Dataset excerpts
»»
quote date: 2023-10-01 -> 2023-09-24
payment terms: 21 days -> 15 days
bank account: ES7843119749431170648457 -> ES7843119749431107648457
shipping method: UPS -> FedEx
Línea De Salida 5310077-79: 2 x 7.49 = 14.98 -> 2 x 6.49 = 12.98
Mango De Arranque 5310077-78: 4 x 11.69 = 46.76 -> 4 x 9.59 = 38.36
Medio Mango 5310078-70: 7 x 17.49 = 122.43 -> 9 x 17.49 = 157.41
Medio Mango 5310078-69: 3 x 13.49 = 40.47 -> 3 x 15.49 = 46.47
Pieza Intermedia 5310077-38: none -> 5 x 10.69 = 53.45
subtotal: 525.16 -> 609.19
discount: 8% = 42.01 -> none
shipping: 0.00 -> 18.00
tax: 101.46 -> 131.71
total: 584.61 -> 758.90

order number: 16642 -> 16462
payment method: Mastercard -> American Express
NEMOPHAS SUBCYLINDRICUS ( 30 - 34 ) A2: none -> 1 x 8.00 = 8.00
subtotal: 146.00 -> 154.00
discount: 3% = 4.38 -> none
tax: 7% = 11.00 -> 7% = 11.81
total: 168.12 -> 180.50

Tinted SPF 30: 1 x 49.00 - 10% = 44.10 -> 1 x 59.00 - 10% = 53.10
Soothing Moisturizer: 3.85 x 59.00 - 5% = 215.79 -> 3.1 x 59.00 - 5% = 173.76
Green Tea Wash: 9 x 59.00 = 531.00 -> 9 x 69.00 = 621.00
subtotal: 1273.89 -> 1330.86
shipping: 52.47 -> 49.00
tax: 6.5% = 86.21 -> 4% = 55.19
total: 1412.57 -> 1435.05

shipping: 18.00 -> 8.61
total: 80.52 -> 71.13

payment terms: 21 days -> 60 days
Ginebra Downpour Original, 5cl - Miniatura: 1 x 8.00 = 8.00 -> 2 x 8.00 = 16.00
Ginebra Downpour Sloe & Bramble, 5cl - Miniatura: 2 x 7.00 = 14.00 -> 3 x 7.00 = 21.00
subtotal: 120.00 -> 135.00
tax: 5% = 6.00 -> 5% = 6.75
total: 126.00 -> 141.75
««
> [Problem to work on] Copy every line of the entries in which "Mango" can be found.

> [Problem solution]
Mango De Arranque 5310077-78: 4 x 11.69 = 46.76 -> 4 x 9.59 = 38.36
Medio Mango 5310078-70: 7 x 17.49 = 122.43 -> 9 x 17.49 = 157.41
Medio Mango 5310078-69: 3 x 13.49 = 40.47 -> 3 x 15.49 = 46.47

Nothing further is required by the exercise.